[GNC] rounding of Invoice vs Accounts Receivable

Michael or Penny Novack stepbystepfarm at comcast.net
Tue Oct 18 11:26:28 EDT 2022


> @Michael, you pay VAT on the total invoice, but both items already have the VAT included on the item line. So the rounding happens at the total level. Else you get too big rounding errors (especially supermarkets when you have 9% categories and 21% items (e.g. rounding a 9% tax on a 49ct can of tomatoes is terrible with a full basket), they have to round on subtotals per tax category.
> On 17 Oct 2022, 23:30 +0200, R. Victor Klassen <rvklassen at gmail.com>, wrote:

Misunderstanding.

Look, the problem is NOT a gnucash problem. It is NOT a "rounding" 
problem. It is a "politicians are not mathematicians" problem.

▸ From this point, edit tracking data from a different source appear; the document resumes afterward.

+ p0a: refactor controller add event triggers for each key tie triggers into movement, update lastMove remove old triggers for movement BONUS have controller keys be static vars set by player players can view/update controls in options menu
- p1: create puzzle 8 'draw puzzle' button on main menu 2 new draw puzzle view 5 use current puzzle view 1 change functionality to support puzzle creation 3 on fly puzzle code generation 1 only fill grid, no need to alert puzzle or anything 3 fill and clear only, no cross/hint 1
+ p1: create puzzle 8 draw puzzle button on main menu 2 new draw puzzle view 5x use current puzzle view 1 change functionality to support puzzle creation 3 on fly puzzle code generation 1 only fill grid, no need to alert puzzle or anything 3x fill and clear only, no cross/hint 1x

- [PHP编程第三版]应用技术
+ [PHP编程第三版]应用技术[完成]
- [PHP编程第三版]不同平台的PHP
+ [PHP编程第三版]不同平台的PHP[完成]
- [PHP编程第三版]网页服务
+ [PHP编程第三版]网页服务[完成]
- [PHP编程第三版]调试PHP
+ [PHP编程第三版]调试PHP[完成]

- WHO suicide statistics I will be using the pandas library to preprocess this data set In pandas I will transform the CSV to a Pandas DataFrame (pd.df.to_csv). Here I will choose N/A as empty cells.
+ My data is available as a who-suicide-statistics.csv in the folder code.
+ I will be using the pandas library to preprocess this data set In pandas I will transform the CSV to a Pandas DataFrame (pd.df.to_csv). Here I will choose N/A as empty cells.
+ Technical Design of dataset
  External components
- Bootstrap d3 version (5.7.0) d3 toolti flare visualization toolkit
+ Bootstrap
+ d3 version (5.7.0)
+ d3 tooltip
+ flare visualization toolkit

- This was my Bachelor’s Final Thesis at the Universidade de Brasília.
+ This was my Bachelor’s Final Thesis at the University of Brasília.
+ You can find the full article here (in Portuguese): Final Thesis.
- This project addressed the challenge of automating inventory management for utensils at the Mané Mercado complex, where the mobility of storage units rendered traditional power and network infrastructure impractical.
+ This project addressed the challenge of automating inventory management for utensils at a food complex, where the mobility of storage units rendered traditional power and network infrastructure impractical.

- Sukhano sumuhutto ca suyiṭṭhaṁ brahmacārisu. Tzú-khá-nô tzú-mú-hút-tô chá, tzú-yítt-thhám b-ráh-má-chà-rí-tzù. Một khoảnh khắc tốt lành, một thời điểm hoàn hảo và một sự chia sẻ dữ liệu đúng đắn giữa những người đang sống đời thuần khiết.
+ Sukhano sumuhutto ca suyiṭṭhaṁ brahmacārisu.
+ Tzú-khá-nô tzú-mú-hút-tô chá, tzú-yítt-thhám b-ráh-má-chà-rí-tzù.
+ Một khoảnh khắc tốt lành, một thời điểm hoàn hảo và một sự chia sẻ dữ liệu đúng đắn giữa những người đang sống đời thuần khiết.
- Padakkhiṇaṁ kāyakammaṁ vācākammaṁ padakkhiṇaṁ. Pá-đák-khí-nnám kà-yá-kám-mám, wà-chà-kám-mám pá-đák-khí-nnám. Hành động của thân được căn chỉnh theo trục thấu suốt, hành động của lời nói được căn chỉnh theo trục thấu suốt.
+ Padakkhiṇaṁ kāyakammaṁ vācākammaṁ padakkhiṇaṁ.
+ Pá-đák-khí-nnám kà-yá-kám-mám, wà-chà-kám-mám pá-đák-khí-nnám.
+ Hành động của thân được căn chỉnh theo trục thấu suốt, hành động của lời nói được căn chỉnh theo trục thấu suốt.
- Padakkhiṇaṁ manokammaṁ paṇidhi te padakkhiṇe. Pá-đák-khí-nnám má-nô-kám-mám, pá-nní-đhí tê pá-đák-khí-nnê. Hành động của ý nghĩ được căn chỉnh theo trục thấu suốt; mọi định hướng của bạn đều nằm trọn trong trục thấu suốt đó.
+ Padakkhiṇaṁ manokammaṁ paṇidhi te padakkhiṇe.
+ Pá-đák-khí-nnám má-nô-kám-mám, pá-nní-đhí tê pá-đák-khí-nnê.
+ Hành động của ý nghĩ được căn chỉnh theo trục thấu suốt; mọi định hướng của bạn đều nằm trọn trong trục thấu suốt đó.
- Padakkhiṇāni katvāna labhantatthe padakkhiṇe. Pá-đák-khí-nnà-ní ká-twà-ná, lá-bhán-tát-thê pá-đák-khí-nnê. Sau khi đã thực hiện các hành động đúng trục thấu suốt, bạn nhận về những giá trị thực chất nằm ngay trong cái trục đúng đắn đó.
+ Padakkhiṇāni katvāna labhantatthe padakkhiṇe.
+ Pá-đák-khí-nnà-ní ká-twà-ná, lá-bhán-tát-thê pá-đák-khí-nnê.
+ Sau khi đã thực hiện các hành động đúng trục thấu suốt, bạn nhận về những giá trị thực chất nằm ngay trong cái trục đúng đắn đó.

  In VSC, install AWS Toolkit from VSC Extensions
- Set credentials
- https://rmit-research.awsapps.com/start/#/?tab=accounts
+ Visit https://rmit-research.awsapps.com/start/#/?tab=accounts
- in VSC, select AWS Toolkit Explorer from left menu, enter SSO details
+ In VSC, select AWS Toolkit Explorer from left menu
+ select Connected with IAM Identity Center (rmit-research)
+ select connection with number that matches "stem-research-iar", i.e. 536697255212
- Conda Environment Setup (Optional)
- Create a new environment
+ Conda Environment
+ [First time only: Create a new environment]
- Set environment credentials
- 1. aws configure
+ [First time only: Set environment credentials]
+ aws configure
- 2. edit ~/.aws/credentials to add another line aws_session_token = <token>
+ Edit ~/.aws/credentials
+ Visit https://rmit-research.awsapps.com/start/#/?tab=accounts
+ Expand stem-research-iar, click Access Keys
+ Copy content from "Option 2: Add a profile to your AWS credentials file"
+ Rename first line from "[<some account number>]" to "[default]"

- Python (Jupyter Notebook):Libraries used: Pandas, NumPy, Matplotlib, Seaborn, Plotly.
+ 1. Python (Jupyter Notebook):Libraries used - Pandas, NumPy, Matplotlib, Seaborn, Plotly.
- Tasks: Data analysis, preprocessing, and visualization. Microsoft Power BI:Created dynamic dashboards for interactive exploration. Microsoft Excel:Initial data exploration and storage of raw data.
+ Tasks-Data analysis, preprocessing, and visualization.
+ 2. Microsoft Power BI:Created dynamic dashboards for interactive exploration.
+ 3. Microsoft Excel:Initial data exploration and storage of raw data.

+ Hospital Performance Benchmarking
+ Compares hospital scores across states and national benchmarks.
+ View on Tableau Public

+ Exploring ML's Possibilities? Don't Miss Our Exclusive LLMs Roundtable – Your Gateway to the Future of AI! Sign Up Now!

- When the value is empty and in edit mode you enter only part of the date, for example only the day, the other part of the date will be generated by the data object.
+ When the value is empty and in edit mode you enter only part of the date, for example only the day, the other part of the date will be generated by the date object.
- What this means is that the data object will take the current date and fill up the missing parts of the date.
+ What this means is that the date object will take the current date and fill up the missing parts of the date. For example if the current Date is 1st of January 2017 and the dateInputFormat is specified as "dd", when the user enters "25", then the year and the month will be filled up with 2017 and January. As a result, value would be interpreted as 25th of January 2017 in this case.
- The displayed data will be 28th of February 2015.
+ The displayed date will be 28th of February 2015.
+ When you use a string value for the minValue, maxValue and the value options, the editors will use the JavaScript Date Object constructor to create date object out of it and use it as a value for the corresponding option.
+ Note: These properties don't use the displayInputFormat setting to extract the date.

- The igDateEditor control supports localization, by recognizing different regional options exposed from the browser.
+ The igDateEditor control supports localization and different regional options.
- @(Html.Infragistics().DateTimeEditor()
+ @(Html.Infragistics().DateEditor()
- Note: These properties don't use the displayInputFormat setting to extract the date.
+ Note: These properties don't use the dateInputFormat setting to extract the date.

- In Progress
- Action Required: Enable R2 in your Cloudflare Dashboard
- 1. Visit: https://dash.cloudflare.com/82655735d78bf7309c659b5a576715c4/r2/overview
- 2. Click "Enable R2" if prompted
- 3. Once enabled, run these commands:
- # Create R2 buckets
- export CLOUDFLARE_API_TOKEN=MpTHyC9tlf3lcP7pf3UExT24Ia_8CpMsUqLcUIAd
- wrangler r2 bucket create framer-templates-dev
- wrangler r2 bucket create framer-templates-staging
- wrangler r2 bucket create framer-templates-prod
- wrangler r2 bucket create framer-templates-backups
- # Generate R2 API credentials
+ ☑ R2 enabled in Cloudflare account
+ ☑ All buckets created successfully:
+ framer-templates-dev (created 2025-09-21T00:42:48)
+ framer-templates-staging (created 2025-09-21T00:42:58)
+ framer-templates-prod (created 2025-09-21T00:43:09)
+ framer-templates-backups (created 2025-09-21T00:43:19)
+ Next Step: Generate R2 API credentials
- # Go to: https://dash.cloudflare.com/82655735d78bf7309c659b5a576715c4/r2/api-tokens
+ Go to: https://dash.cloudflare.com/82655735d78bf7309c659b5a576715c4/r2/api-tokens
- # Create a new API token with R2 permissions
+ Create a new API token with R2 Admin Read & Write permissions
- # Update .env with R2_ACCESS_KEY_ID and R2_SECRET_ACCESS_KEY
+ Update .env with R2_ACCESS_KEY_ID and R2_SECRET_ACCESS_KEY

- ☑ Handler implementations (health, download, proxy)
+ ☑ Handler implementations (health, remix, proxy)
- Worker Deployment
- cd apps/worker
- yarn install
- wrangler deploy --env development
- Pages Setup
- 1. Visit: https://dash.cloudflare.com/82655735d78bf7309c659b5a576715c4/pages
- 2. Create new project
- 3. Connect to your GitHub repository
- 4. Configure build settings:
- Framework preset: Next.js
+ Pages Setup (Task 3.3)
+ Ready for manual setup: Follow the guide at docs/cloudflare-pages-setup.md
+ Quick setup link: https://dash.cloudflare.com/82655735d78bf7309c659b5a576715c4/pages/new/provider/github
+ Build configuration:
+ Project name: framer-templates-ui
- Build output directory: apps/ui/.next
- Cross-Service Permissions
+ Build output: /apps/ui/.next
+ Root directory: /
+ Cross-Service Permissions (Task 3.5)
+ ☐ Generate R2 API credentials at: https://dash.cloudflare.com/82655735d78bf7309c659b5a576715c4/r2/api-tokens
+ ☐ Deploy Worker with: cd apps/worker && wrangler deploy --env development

The politicians are free to pass legislation saying:

1) VAT will be figured for each item based on the cost of each item.

2) VAT for the total sale will be based on the sum of the cost of each 
item. This total is what the customer is expected to pay.

3) The sum of all in "1" will be the same as the total from "2"

The problem is that this legislation is mathematically inconsistent. "3" 
is not going to be true. It is untrue not because of a rounding error 
but the reality that (rounded A) plus (rounded B) is not necessarily 
equal to rounded (A plus B). In other words, you cannot expect to add up 
a series of rounded terms and have that sum be equal to the the terms 
added without rounding and the sum then rounded. The operation "round" 
lacks the property "distributive" with respect to the operation "add".

Example --- the operations addition and multiplication have the property 
"distributive" so x(A+B) = xA + xB   But the pair of operations "round" 
ans "+" do not have this property. Distribution is a property that a 
pair of operations may or may not have.